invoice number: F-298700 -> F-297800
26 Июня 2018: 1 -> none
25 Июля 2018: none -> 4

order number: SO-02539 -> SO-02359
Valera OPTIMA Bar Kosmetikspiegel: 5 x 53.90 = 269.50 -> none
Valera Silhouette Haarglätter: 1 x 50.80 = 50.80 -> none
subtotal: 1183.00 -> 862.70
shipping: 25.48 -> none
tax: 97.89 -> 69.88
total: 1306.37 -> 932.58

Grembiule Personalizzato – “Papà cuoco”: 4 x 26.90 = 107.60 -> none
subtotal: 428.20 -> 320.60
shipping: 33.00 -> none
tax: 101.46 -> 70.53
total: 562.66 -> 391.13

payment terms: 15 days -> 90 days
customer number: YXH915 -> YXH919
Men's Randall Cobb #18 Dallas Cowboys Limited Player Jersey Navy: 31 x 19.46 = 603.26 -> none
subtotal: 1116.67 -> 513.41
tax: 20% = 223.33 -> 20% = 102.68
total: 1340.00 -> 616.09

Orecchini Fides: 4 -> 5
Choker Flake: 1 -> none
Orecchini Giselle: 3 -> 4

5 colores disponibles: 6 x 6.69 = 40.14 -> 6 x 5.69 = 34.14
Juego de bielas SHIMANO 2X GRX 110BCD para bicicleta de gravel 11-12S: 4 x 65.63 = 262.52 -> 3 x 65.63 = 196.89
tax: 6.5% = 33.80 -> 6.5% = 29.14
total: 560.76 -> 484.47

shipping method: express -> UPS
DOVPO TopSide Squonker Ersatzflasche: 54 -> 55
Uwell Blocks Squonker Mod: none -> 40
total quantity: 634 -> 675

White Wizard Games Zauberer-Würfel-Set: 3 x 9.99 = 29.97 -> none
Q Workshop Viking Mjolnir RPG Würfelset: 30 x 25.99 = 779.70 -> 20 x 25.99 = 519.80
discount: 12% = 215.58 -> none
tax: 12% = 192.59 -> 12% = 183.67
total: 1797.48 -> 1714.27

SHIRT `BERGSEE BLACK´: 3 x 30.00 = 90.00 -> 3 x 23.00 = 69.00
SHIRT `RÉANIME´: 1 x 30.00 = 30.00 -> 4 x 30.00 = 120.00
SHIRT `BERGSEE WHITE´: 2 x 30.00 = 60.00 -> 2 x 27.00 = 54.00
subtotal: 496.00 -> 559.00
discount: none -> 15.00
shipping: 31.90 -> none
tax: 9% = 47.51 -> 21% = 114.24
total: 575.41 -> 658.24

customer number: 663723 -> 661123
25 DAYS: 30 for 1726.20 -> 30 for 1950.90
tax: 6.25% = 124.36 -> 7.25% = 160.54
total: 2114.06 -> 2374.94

-=-=-=-=-

■ Aim of the task: Word for word, write out each of the records shown above.

■ Exercise result:
invoice number: F-298700 -> F-297800
26 Июня 2018: 1 -> none
25 Июля 2018: none -> 4

order number: SO-02539 -> SO-02359
Valera OPTIMA Bar Kosmetikspiegel: 5 x 53.90 = 269.50 -> none
Valera Silhouette Haarglätter: 1 x 50.80 = 50.80 -> none
subtotal: 1183.00 -> 862.70
shipping: 25.48 -> none
tax: 97.89 -> 69.88
total: 1306.37 -> 932.58

Grembiule Personalizzato – “Papà cuoco”: 4 x 26.90 = 107.60 -> none
subtotal: 428.20 -> 320.60
shipping: 33.00 -> none
tax: 101.46 -> 70.53
total: 562.66 -> 391.13

payment terms: 15 days -> 90 days
customer number: YXH915 -> YXH919
Men's Randall Cobb #18 Dallas Cowboys Limited Player Jersey Navy: 31 x 19.46 = 603.26 -> none
subtotal: 1116.67 -> 513.41
tax: 20% = 223.33 -> 20% = 102.68
total: 1340.00 -> 616.09

Orecchini Fides: 4 -> 5
Choker Flake: 1 -> none
Orecchini Giselle: 3 -> 4

5 colores disponibles: 6 x 6.69 = 40.14 -> 6 x 5.69 = 34.14
Juego de bielas SHIMANO 2X GRX 110BCD para bicicleta de gravel 11-12S: 4 x 65.63 = 262.52 -> 3 x 65.63 = 196.89
tax: 6.5% = 33.80 -> 6.5% = 29.14
total: 560.76 -> 484.47

shipping method: express -> UPS
DOVPO TopSide Squonker Ersatzflasche: 54 -> 55
Uwell Blocks Squonker Mod: none -> 40
total quantity: 634 -> 675

White Wizard Games Zauberer-Würfel-Set: 3 x 9.99 = 29.97 -> none
Q Workshop Viking Mjolnir RPG Würfelset: 30 x 25.99 = 779.70 -> 20 x 25.99 = 519.80
discount: 12% = 215.58 -> none
tax: 12% = 192.59 -> 12% = 183.67
total: 1797.48 -> 1714.27

SHIRT `BERGSEE BLACK´: 3 x 30.00 = 90.00 -> 3 x 23.00 = 69.00
SHIRT `RÉANIME´: 1 x 30.00 = 30.00 -> 4 x 30.00 = 120.00
SHIRT `BERGSEE WHITE´: 2 x 30.00 = 60.00 -> 2 x 27.00 = 54.00
subtotal: 496.00 -> 559.00
discount: none -> 15.00
shipping: 31.90 -> none
tax: 9% = 47.51 -> 21% = 114.24
total: 575.41 -> 658.24

customer number: 663723 -> 661123
25 DAYS: 30 for 1726.20 -> 30 for 1950.90
tax: 6.25% = 124.36 -> 7.25% = 160.54
total: 2114.06 -> 2374.94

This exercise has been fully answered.